Understanding Strategic Defaults

Popular opinion and personal viewpoints are mutually exclusive ideas. There are times when the two overlap but a true personal perspective is driven by real life, personal circumstances and is not always at the behest of popular or even rational thought. Popular opinion relates to generalities. As a framework, what moral guidelines should we follow as a society to establish order and maintain peaceful coexistence? Personal views tell us if, in the heat of the moment, with the additional emotional burden of personal experience added to the situation, our answer would be the same? The issue of Strategic Defaults creates such a moral dilemma. Most agree that it is morally reprehensible to blatantly disregard commitments or contracts. Regardless of whether it’s a nickel on the playground or a million dollars in the boardroom our social contract is that both parties are bonded by trust and an expectation that each will follow through on their pledge. To that end most would generally agree that Strategic Defaults are wrong. But what if it were you? What if you came to realize similar behavior was acceptable from someone other than you? What if your choice directly impacted the comfort and well being of your children? What if walking away from an upside down mortgage was socially acceptable? How would you decide what to do?
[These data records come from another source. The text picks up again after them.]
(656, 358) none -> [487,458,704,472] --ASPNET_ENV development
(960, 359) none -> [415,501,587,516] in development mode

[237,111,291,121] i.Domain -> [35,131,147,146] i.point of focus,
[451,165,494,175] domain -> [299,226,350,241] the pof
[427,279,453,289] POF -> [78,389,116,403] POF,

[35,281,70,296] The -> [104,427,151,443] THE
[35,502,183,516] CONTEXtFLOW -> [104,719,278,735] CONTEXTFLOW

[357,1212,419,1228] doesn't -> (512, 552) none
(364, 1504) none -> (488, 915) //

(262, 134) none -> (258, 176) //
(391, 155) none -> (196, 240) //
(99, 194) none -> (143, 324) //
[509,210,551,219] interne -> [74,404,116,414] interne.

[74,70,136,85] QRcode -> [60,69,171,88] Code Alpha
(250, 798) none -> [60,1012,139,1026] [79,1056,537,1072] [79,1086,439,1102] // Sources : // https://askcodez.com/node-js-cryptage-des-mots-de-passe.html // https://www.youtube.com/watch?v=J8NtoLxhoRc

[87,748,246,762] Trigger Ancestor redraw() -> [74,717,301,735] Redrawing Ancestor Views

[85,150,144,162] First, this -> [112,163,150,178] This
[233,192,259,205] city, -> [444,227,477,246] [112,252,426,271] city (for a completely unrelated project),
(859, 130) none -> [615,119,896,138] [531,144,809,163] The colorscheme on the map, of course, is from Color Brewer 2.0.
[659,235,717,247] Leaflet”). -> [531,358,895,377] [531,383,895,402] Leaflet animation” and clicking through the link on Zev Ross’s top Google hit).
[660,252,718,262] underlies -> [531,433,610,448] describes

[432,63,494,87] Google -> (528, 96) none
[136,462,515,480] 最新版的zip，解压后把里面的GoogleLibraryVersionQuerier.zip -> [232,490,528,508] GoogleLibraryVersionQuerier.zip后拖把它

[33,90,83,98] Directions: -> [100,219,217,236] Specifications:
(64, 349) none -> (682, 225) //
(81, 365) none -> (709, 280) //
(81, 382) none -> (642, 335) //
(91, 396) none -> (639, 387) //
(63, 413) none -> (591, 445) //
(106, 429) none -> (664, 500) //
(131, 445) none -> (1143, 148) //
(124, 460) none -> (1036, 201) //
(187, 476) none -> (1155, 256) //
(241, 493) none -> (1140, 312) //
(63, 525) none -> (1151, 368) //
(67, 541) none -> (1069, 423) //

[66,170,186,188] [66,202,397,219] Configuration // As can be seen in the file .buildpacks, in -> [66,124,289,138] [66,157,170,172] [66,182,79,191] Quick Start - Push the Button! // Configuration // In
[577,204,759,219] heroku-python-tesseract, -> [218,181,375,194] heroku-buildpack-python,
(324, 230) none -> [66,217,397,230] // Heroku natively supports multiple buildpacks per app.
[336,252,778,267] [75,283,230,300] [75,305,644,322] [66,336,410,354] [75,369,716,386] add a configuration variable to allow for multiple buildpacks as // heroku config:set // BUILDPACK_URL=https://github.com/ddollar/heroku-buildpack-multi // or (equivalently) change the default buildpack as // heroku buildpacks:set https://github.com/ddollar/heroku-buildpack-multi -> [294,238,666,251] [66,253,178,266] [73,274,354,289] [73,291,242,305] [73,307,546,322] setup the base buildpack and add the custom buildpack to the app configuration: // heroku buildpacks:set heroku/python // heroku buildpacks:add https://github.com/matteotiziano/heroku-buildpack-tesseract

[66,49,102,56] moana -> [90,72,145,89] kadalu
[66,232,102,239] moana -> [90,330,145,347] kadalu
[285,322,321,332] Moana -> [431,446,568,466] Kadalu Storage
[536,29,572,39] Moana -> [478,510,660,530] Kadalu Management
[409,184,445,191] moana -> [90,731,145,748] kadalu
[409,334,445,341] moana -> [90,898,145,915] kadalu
Let’s first consider why banks lend at all. Business. They want to make money. Simply put they have identified a need in the market (capital) and have devised a way to benefit (profit) by delivering their product (money) to the marketplace. They provide a fundamental service to our capitalistic system and without it we would fail. If you were to buy any type of real estate other than your primary residence you would notice that your lender would require a larger down payment and likely charge you a higher interest rate. The reason for relaxed standards when buying your primary residence is two-fold. First, the federal government has decided that widespread homeownership is a social benefit to society. Second, the banks understand that shelter is a basic need. Thus if things go bad, you are less likely to walk away from your home than any other real estate asset. Throughout most times in recent history, banks would not lend to everyone. Interest rates were related to the banks cost of funds, and a borrowers credit worthiness. However in the past decade lenders threw caution to wind. Loans were given to borrowers without requiring proof or documentation supporting the stated income on their loan applications and haphazard policies were in place to insure the banks were lending against collateral that could support the loan. Unadulterated appreciation is the elixir that makes every loan look safe, every investor look like a genius, and allows every homeowner to feel safe in their decision to pay just a little bit more than they could afford. In moderation these cycles of growth do no harm and are always followed by periods contraction allowing market fundamentals to catch up with values. However unabated for too long, we find ourselves unable to absorb losses without devastating impacts across the economy. Someone is always left holding the bag. From the banking perspective, good banks absorb bad banks, certain lending practices come to an end, losses are taken and passed along to shareholders or the taxpayers, and the whole cycle of calculated risk is started again.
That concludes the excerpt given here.